The researchers warn that a "rapidly escalating technological arms race" is on between publishers and ad blockers.

Sunday, August 27, 2017

Owning Up


To err is human; to admit it, divine.


New Richard's Poor Almanac


Visit GiveWell's website and you'll find something remarkable: a label in the main navigation that reads "Our Mistakes."

Click and you'll jump to a page headed, "This page logs mistakes we've made, ways in which our organization has failed or currently fails to live up to our values, and lessons we've learned."

The page is long, long, long.

Alexander Pope once wrote, "No one should be ashamed to admit they are wrong, which is but saying, in other words, that they are wiser today than they were yesterday."

How many organizations are gutsy enough to own up?

Not enough.

Wednesday, August 9, 2017

Digital Indecency


I imagined the web as a platform that would allow everyone, everywhere
to share information, access opportunities, and collaborate.

— Tim Berners-Lee

Starfleet General Order 1, you'll recall, was the
Prime Directive: all personnel should refrain from interfering with the natural development of communities.
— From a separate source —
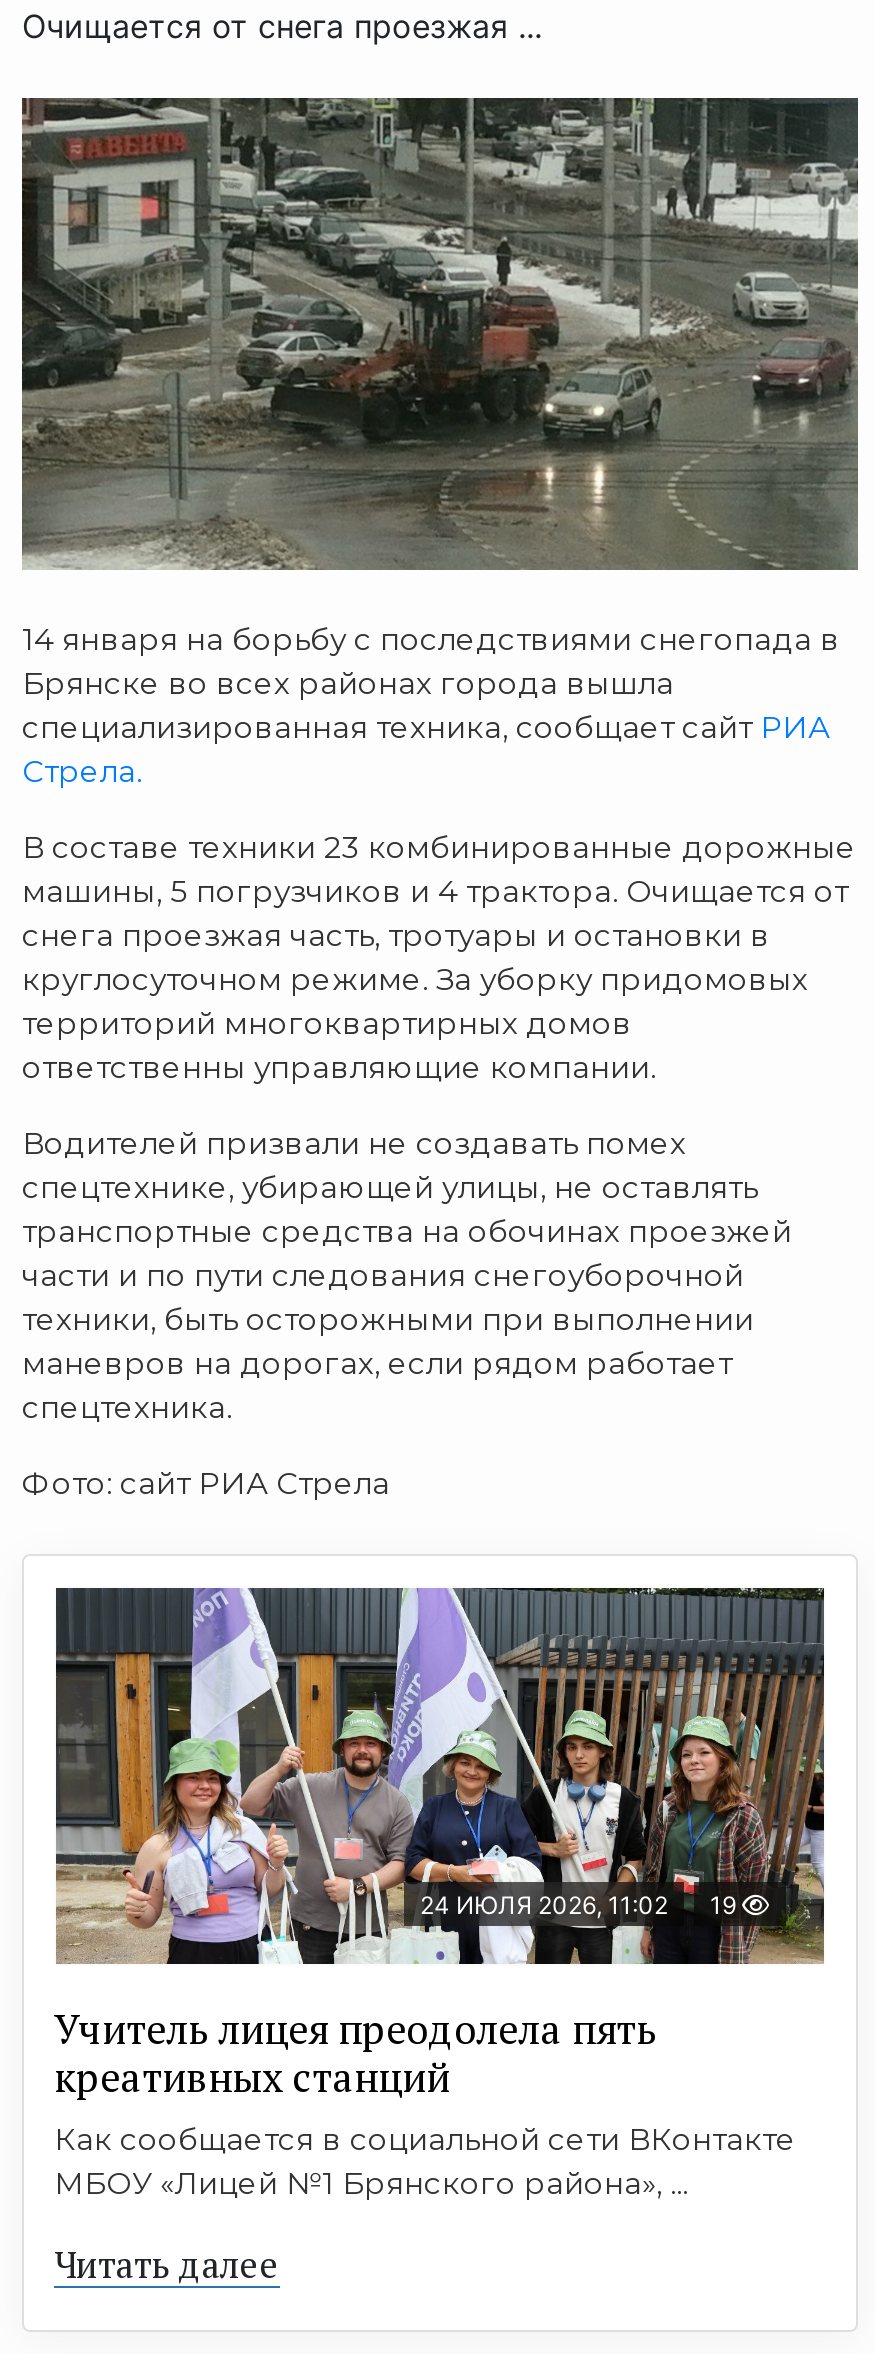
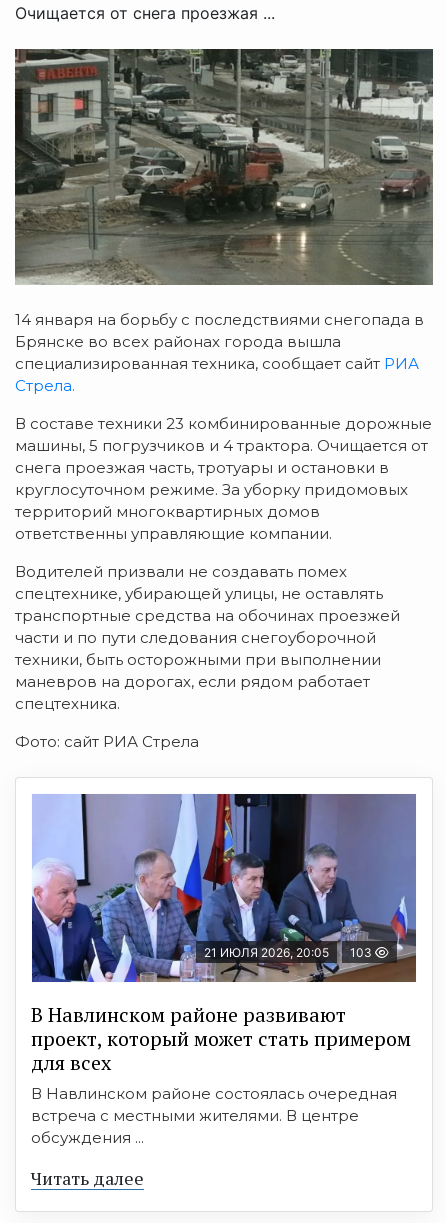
[54,1586,826,1944] [image] | 24 ИЮЛЯ 2026, 11:02 | 19 -> [31,793,417,983] [image] | 21 ИЮЛЯ 2026, 20:05 | 103
[54,2003,796,2203] Учитель лицея преодолела пять | креативных станций | Как сообщается в социальной сети ВКонтакте | МБОУ «Лицей №1 Брянского района», ... -> [31,1002,411,1148] В Навлинском районе развивают | проект, который может стать примером | для всех | В Навлинском районе состоялась очередная | встреча с местными жителями. В центре | обсуждения ...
Marketers, by cravenly ignoring the web's Prime Directive—to help users share and collaborate—are destroying the medium, says Kirk Chayfitz this month in Chief Content Officer.


Marketers "have failed to see that digital requires a creative approach that is diametrically opposed to the blunt-instrument sales messages of traditional ads," he writes.


As a result, users are demonstrating their "exponentially growing disgust with an industry that has admitted showing little or no regard for people's needs and desires."

They're blocking ads.

Chayfitz prescribes these six rules for restoring "digital decency" to web advertising:

Take responsibility. Marketers must stop blaming agencies; they write the checks.

Do no harm. Ads shouldn't fan users' frustrations. Keep data loads light, don't block content, and don't distract with needless video and animation.

Bust silos. Integrate all digital advertising under one officer.

White-list the sites you want to support. Don't fund fraudsters, charlatans and extremists by running ads on their sites.

Audit. Put the right to audit ad buys in your contracts with agencies. Insist on accountability.

Be useful. Provide users valuable experiences, not repetitive sales pitches. "The dream of digital was always to democratize communication and help make a better world," Chayfitz writes. "Take that to heart."

Wednesday, July 26, 2017

How to Refine Your Retargeting


Retargeting yields B2B marketers stronger results when linked to precise goals, says Demand Gen Report.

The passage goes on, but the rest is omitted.